Talbert does right by essentially turning the cameras on and letting Mo’Nique do her thing as the eccentric, motormouth Aunt May of the Meyers clan, swathed in caftans, sporting numerous wigs and spouting stories about her glamorous life as a backup singer for global superstars. You’ll wish for more of her, and in fact, if “Almost Christmas” has any sort of sequel or spinoff, it’d be criminal if it wasn’t a prequel focused on Aunt May’s back story. Mo’Nique is a treasure, and “Almost Christmas” is a fine reminder of that.
That being said, in a film that sports 14 stars on its poster, there’s only one other person in “Almost Christmas” who can go toe-to-toe with Aunt May, and that’s J.B. Smoove as Lonny, an arrogant, philandering former basketball player married to the uptight Cheryl (Kimberly Elise). She’s the doctor daughter of Walter (Danny Glover), who has gathered his four children and their families back at home for Christmas just 10 months after the death of his wife, Grace, and no one seems to have found their footing yet.

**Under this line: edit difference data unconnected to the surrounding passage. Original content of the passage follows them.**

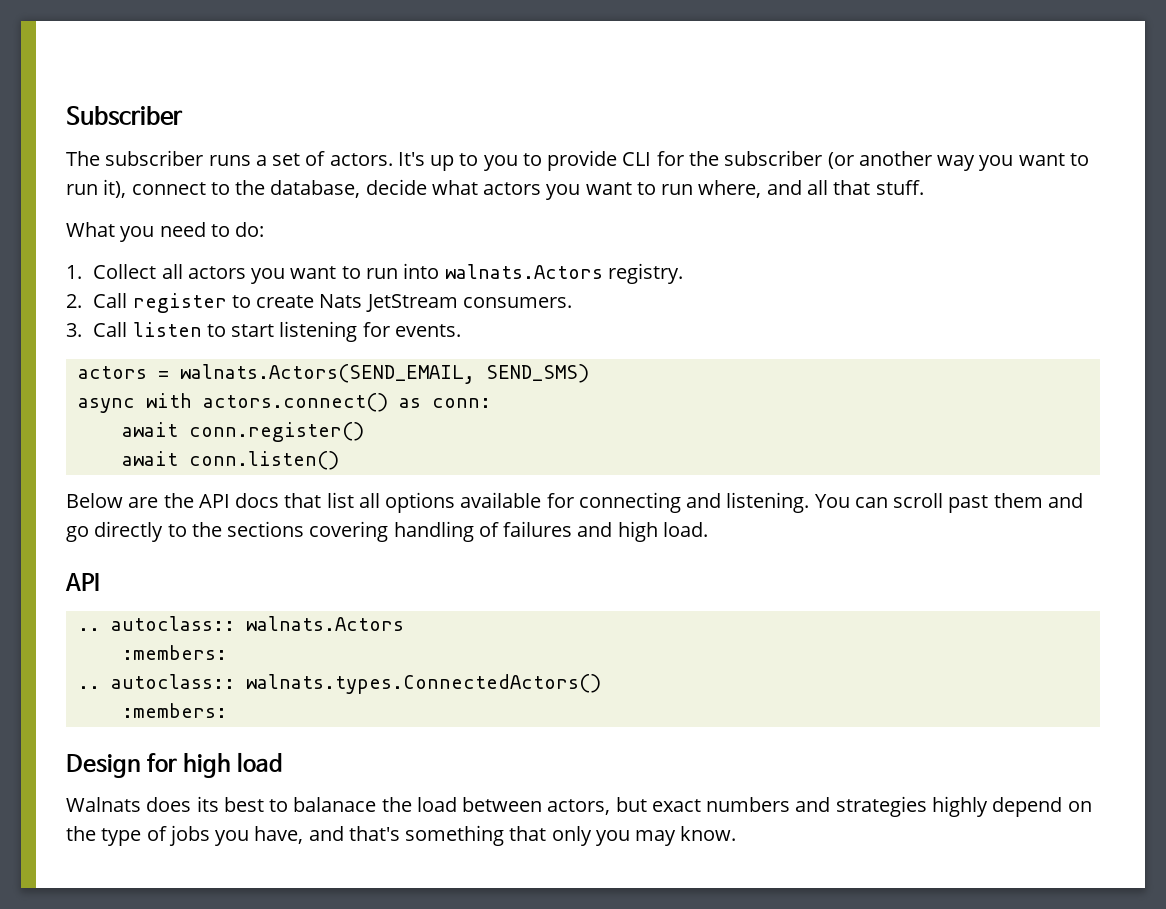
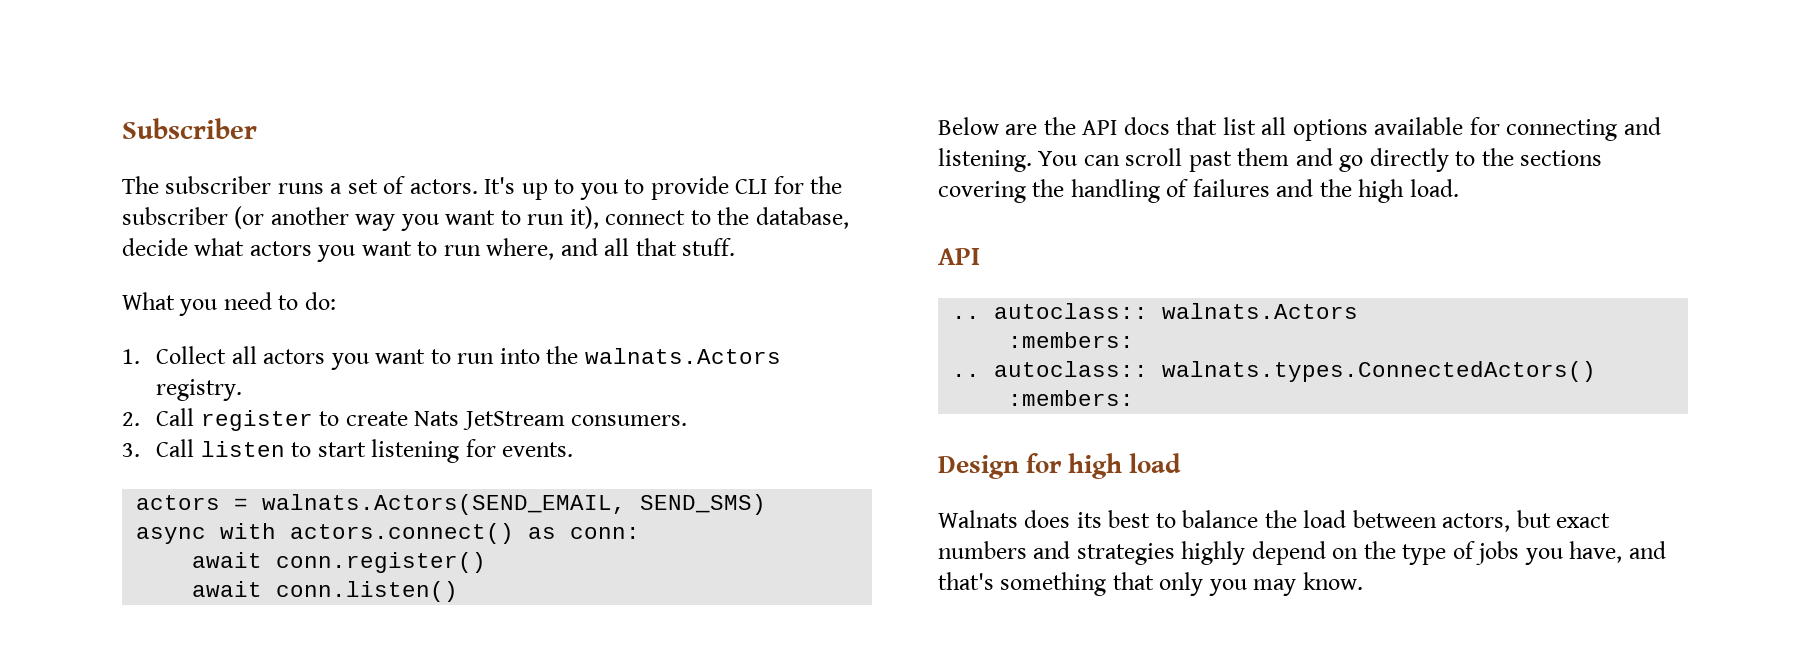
- 1. Collect all actors you want to run into walnats.Actors registry.
+ 1. Collect all actors you want to run into the walnats.Actors registry.
- You can scroll past them and go directly to the sections covering handling of failures and high load.
+ You can scroll past them and go directly to the sections covering the handling of failures and the high load.
- Walnats does its best to balanace the load between actors, but exact numbers and strategies highly depend on the type of jobs you have, and that's something that only you may know.
+ Walnats does its best to balance the load between actors, but exact numbers and strategies highly depend on the type of jobs you have, and that's something that only you may know.

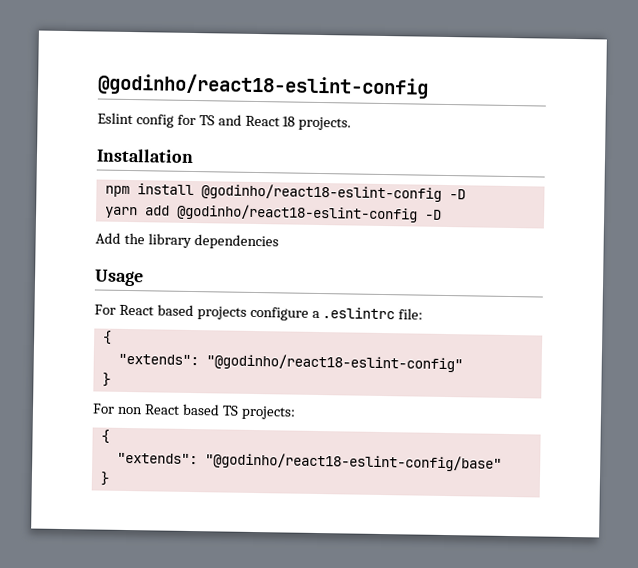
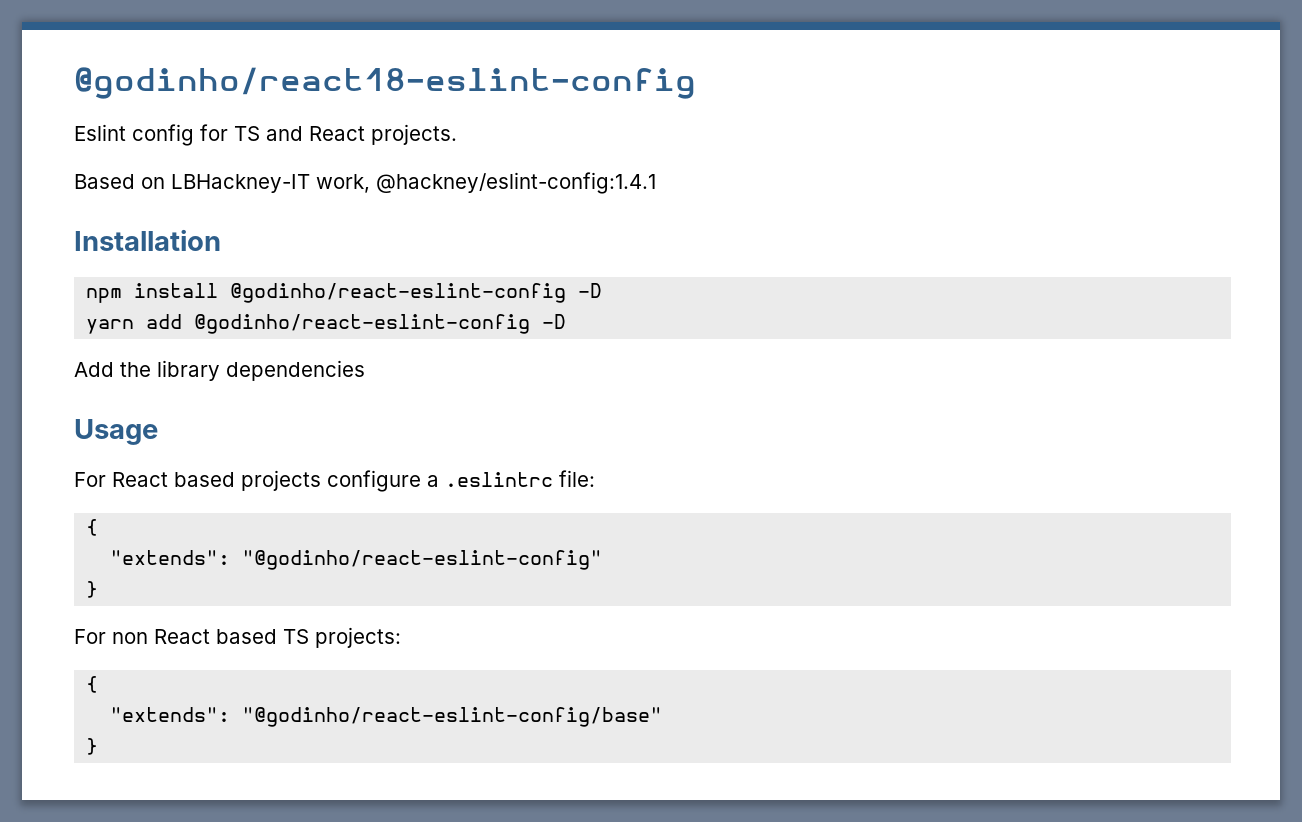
- Eslint config for TS and React 18 projects.
+ Eslint config for TS and React projects.
+ Based on LBHackney-IT work, @hackney/eslint-config:1.4.1
- npm install @godinho/react18-eslint-config -D
+ npm install @godinho/react-eslint-config -D
- yarn add @godinho/react18-eslint-config -D
+ yarn add @godinho/react-eslint-config -D
- "extends": "@godinho/react18-eslint-config"
+ "extends": "@godinho/react-eslint-config"
- "extends": "@godinho/react18-eslint-config/base"
+ "extends": "@godinho/react-eslint-config/base"

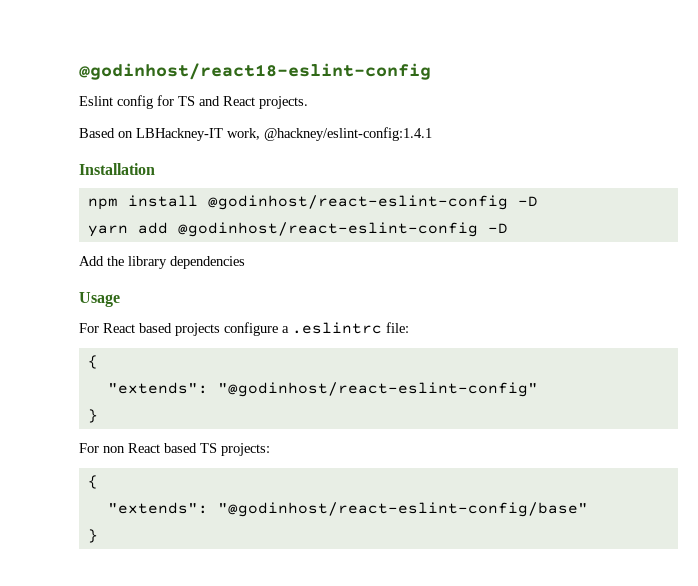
- @godinho/react18-eslint-config
+ @godinhost/react18-eslint-config
- npm install @godinho/react-eslint-config -D
+ npm install @godinhost/react-eslint-config -D
- yarn add @godinho/react-eslint-config -D
+ yarn add @godinhost/react-eslint-config -D
- "extends": "@godinho/react-eslint-config"
+ "extends": "@godinhost/react-eslint-config"
- "extends": "@godinho/react-eslint-config/base"
+ "extends": "@godinhost/react-eslint-config/base"

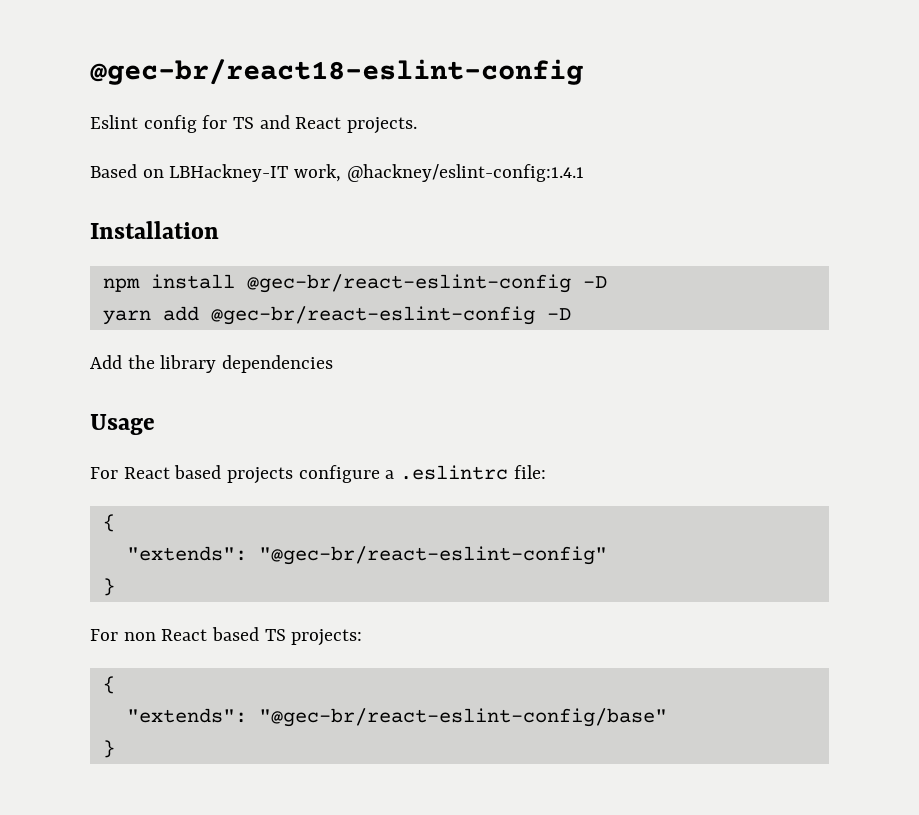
- @godinhost/react18-eslint-config
+ @gec-br/react18-eslint-config
- npm install @godinhost/react-eslint-config -D
+ npm install @gec-br/react-eslint-config -D
- yarn add @godinhost/react-eslint-config -D
+ yarn add @gec-br/react-eslint-config -D
- "extends": "@godinhost/react-eslint-config"
+ "extends": "@gec-br/react-eslint-config"
- "extends": "@godinhost/react-eslint-config/base"
+ "extends": "@gec-br/react-eslint-config/base"

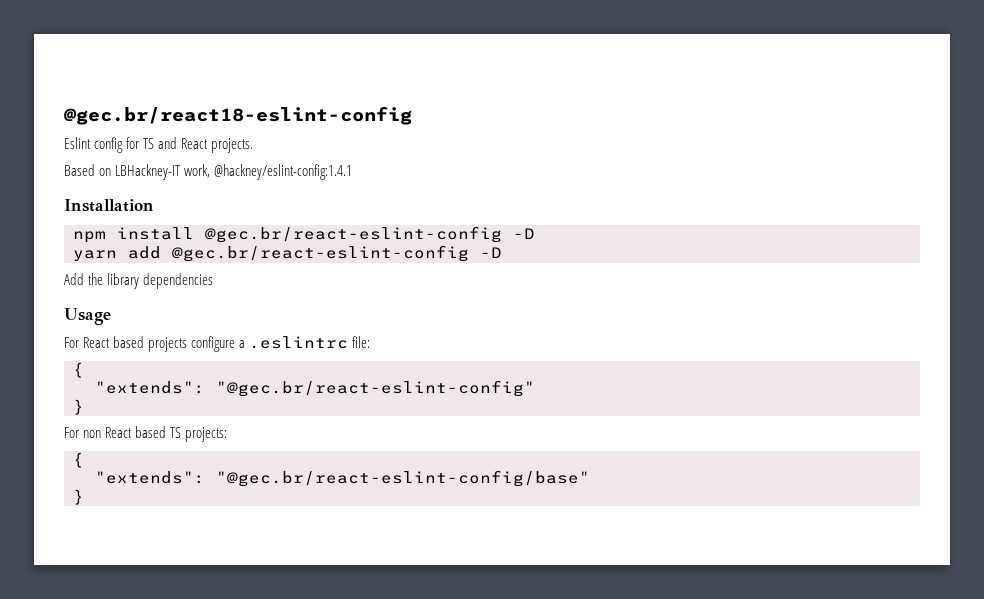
- @gec-br/react18-eslint-config
+ @gec.br/react18-eslint-config
- npm install @gec-br/react-eslint-config -D
+ npm install @gec.br/react-eslint-config -D
- yarn add @gec-br/react-eslint-config -D
+ yarn add @gec.br/react-eslint-config -D
- "extends": "@gec-br/react-eslint-config"
+ "extends": "@gec.br/react-eslint-config"
- "extends": "@gec-br/react-eslint-config/base"
+ "extends": "@gec.br/react-eslint-config/base"

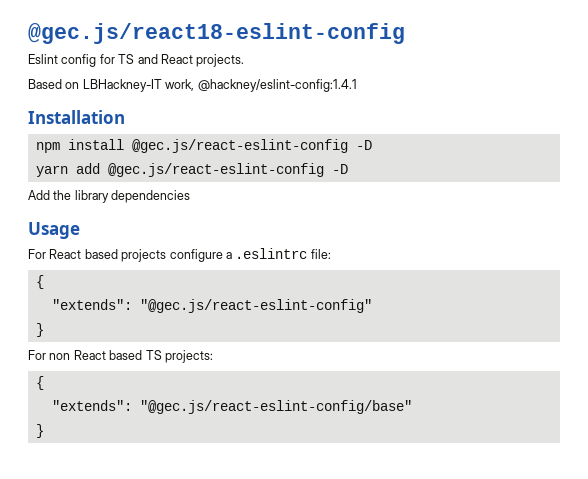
- @gec.br/react18-eslint-config
+ @gec.js/react18-eslint-config
- npm install @gec.br/react-eslint-config -D
+ npm install @gec.js/react-eslint-config -D
- yarn add @gec.br/react-eslint-config -D
+ yarn add @gec.js/react-eslint-config -D
- "extends": "@gec.br/react-eslint-config"
+ "extends": "@gec.js/react-eslint-config"
- "extends": "@gec.br/react-eslint-config/base"
+ "extends": "@gec.js/react-eslint-config/base"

Just like every family, there are sibling rivalries and long-standing feuds and traditions and rituals. Cheryl fights with sister Rachel (Gabrielle Union) over everything and anything, while Christian (Romany Malco), who’s running for Congress, is urged to spend more time with his family by his wife, Sonja (Nicole Ari Parker). Little brother Evan (Jessie Usher) is a college football star with a painkiller problem. And Walter just wants to figure out how to make the perfect sweet potato pie.
The film is a bit scattered, jumping from comic set piece to comic set piece that seem to come standard issue in the holiday movie genre. Someone falls off the roof fixing decorations? Check. Church spectacle? Check. Christmas dinner debacle? Check. Throw in some cute kids, a family touch football match and burned stuffing, and you’ve yourself got a holiday movie. Interwoven with all the pratfalls and mayhem is a thread of distinct sadness and pathos, expressed by the quietly overwhelmed Walter, who says he’s “learning how to walk again” in the wake of his wife’s passing.
While Glover is delicately charming as Walter, it’s only Mo’Nique who owns both the biggest laughs and the truly heartfelt moments in the film. The rest of the gang is all a bit too zany or too soapy melodramatic to buy into, especially with the wild tonal shifts.
But for all the over-the-top operatic moments — car wrecks and prom throwbacks and rifles at the dinner table — there’s something about those wild tonal shifts and chaos of “Almost Christmas” that rings true about the holiday season. It is possible to go from hating to loving your sister, to go from fighting to dancing together in the kitchen. “Almost Christmas” encompasses every high, low, in-between, culinary mishap and electric slide that makes the holidays what they are.